**PROBLEM DETAILS**
Pictures are to be left out. Return exactly the lines below from the one with "criminosas no Brasil" up to and including the one with "with Other Autism".

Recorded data
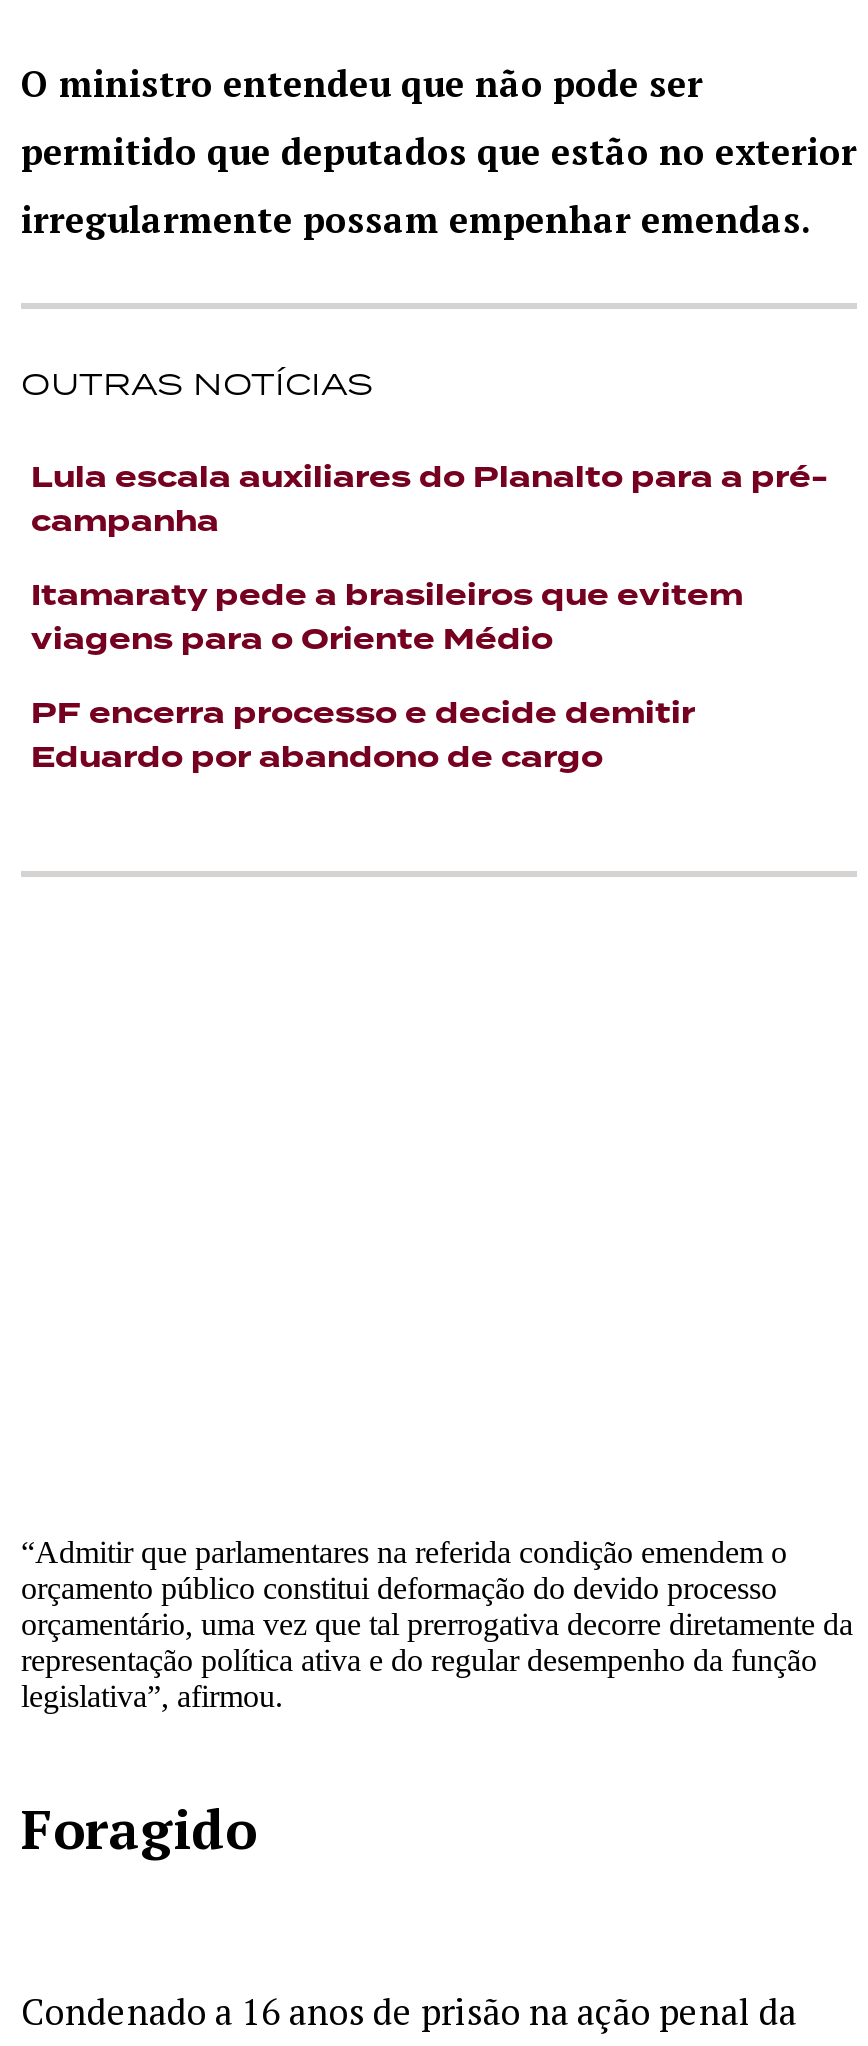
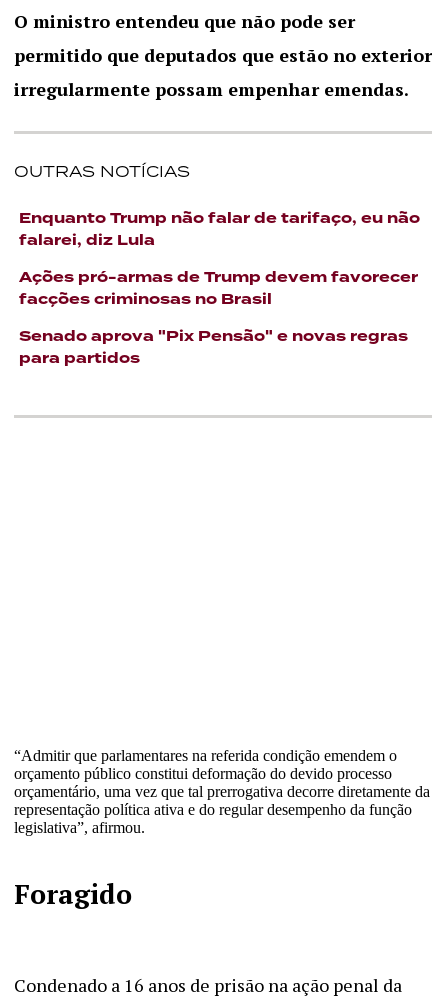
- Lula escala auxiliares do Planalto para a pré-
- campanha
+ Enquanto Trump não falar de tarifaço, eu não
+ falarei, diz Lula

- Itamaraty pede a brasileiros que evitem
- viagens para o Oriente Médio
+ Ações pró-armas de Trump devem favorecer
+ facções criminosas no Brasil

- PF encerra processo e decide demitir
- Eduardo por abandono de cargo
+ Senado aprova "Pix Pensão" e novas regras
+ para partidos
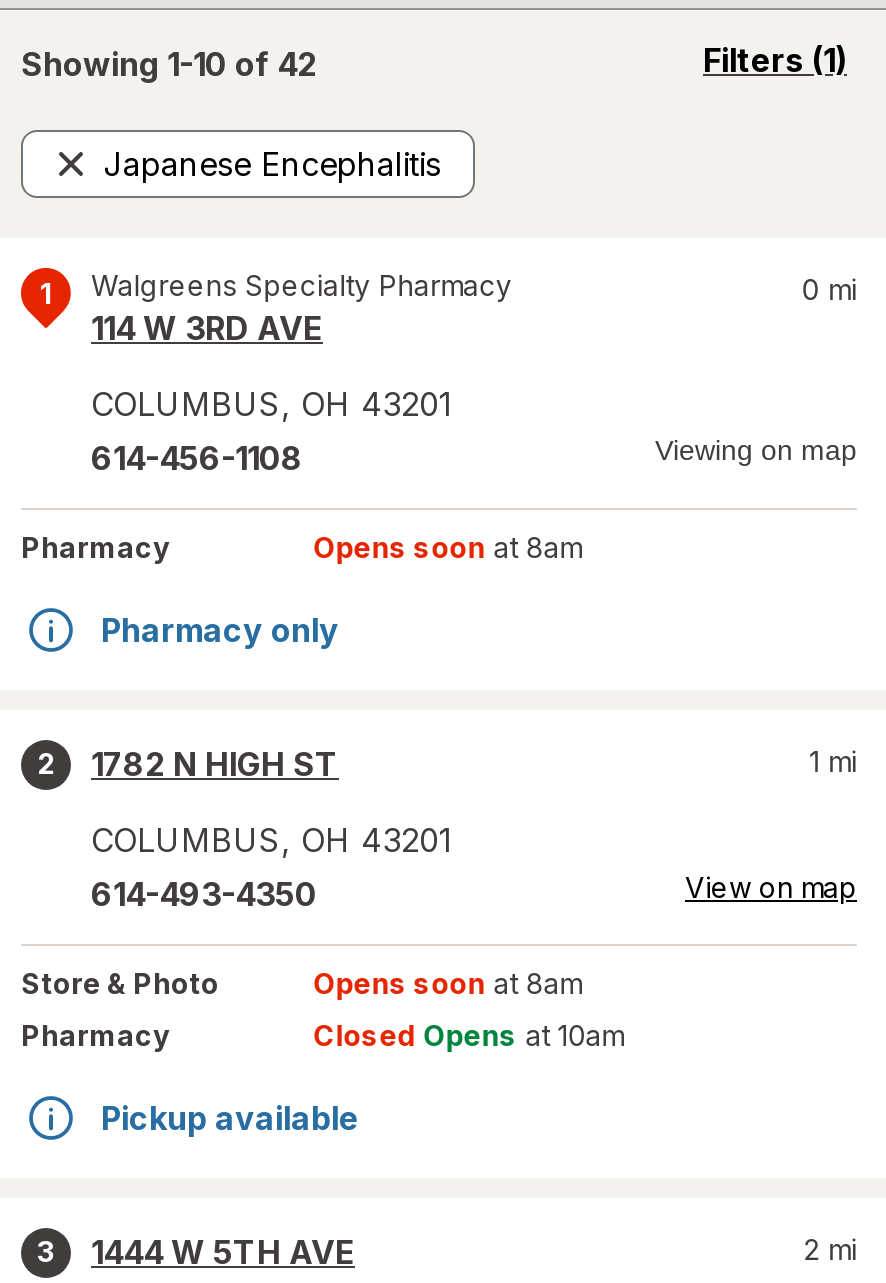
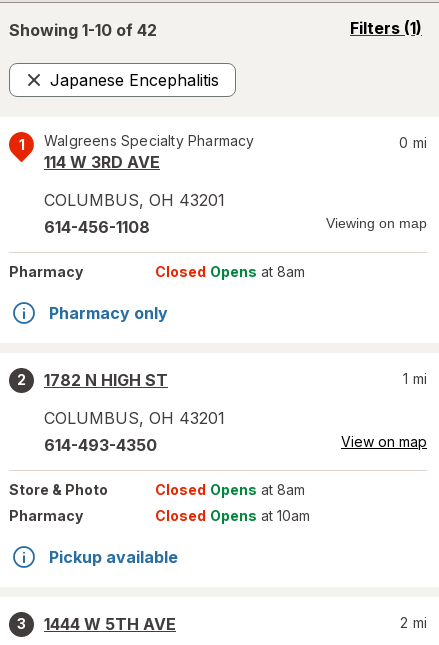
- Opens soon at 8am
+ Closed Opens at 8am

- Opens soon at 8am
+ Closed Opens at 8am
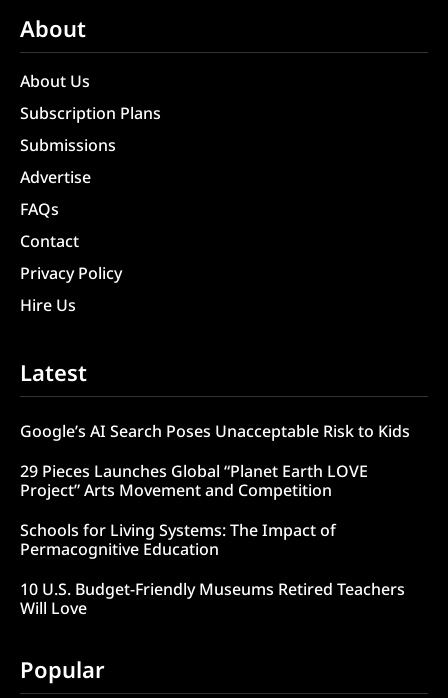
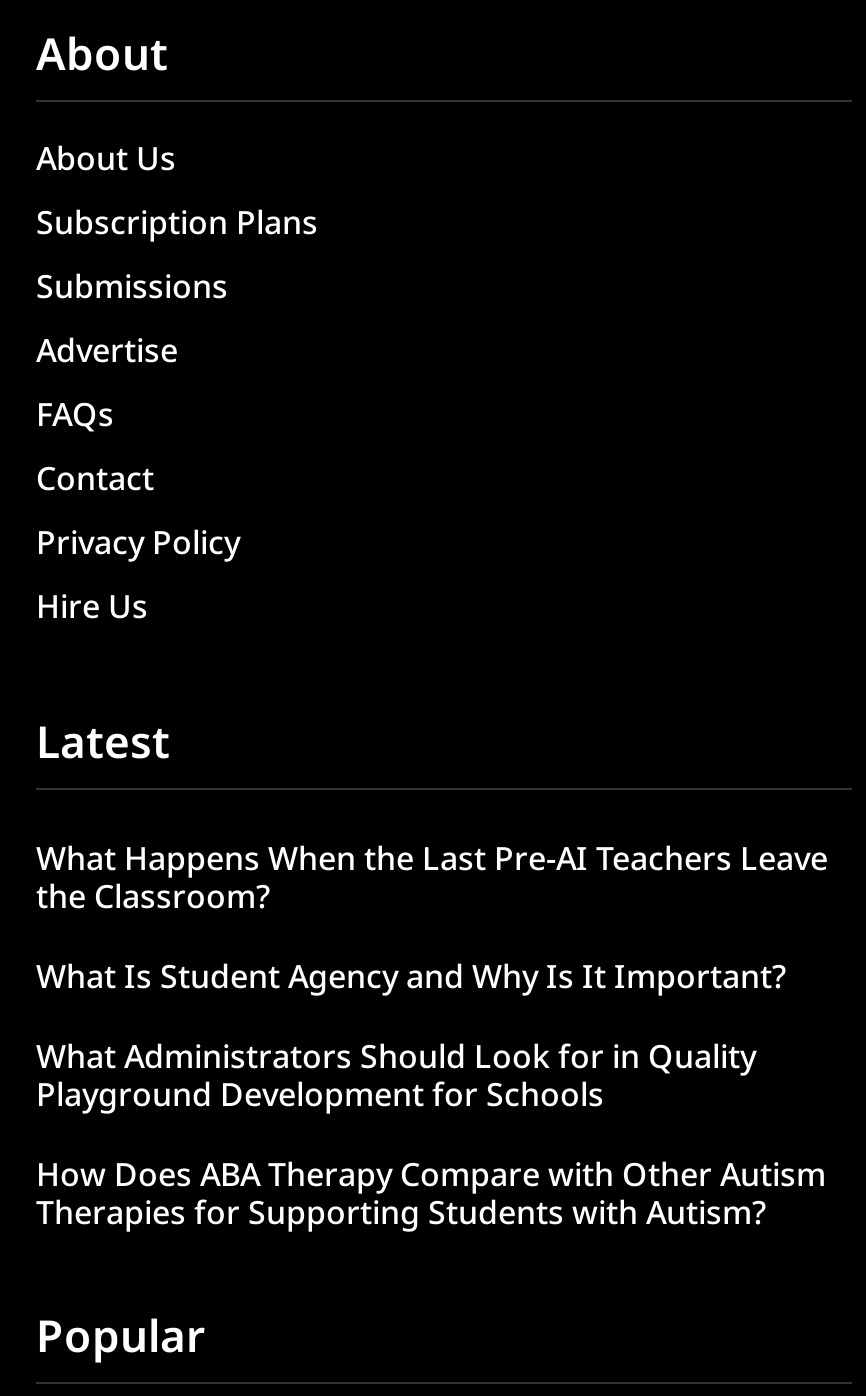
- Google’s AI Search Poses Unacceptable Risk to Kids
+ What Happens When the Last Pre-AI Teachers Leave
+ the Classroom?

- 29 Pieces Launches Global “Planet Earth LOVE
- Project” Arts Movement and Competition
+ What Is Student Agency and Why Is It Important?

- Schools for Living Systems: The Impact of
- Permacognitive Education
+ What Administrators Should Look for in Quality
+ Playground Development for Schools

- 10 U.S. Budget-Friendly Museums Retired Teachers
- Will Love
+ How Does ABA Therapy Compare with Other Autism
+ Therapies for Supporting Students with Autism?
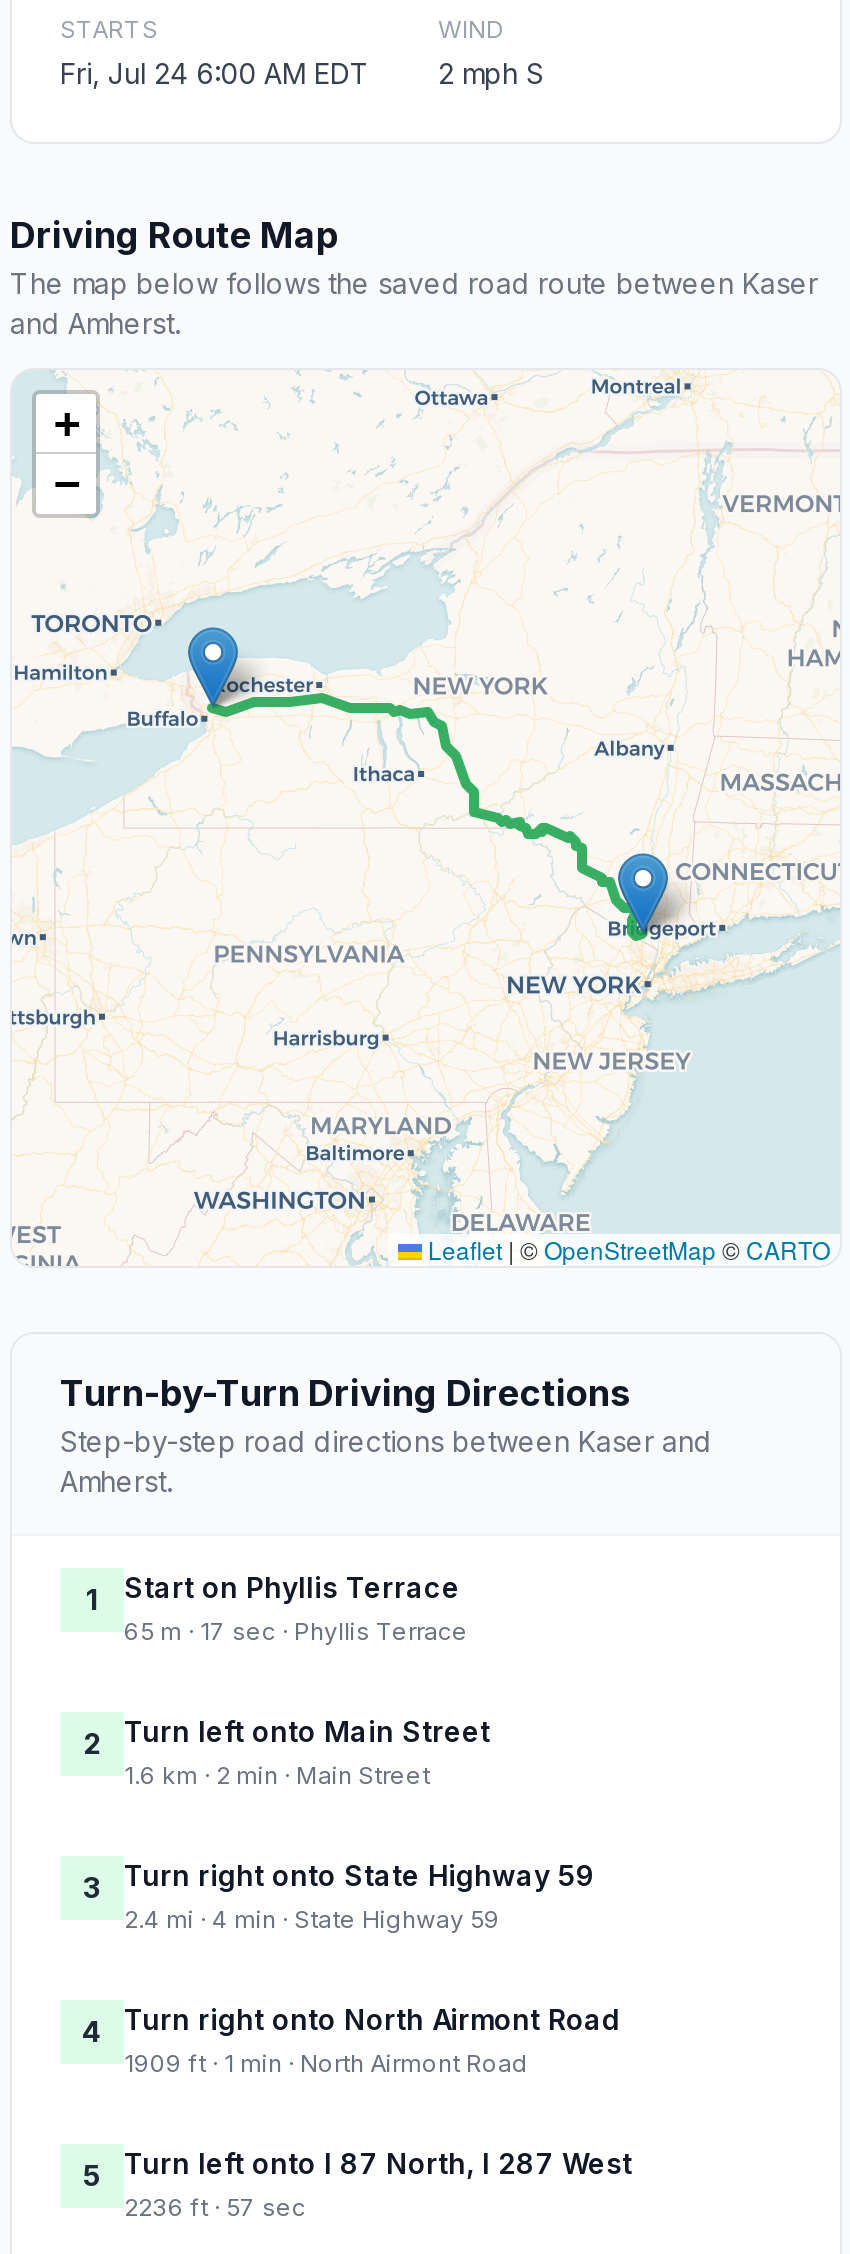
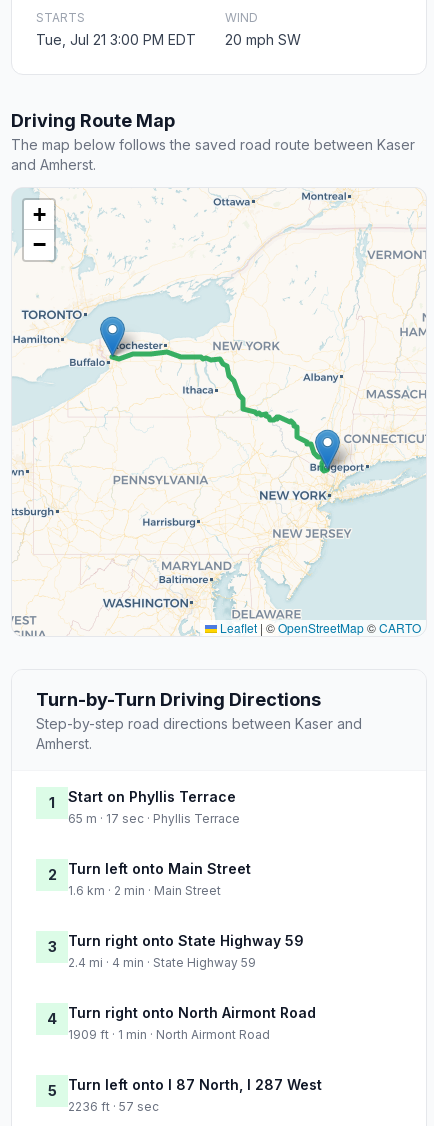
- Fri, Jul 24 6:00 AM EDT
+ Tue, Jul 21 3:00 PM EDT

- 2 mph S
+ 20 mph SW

**COMPLETED TASK**
+ facções criminosas no Brasil

- PF encerra processo e decide demitir
- Eduardo por abandono de cargo
+ Senado aprova "Pix Pensão" e novas regras
+ para partidos
- Opens soon at 8am
+ Closed Opens at 8am

- Opens soon at 8am
+ Closed Opens at 8am
- Google’s AI Search Poses Unacceptable Risk to Kids
+ What Happens When the Last Pre-AI Teachers Leave
+ the Classroom?

- 29 Pieces Launches Global “Planet Earth LOVE
- Project” Arts Movement and Competition
+ What Is Student Agency and Why Is It Important?

- Schools for Living Systems: The Impact of
- Permacognitive Education
+ What Administrators Should Look for in Quality
+ Playground Development for Schools

- 10 U.S. Budget-Friendly Museums Retired Teachers
- Will Love
+ How Does ABA Therapy Compare with Other Autism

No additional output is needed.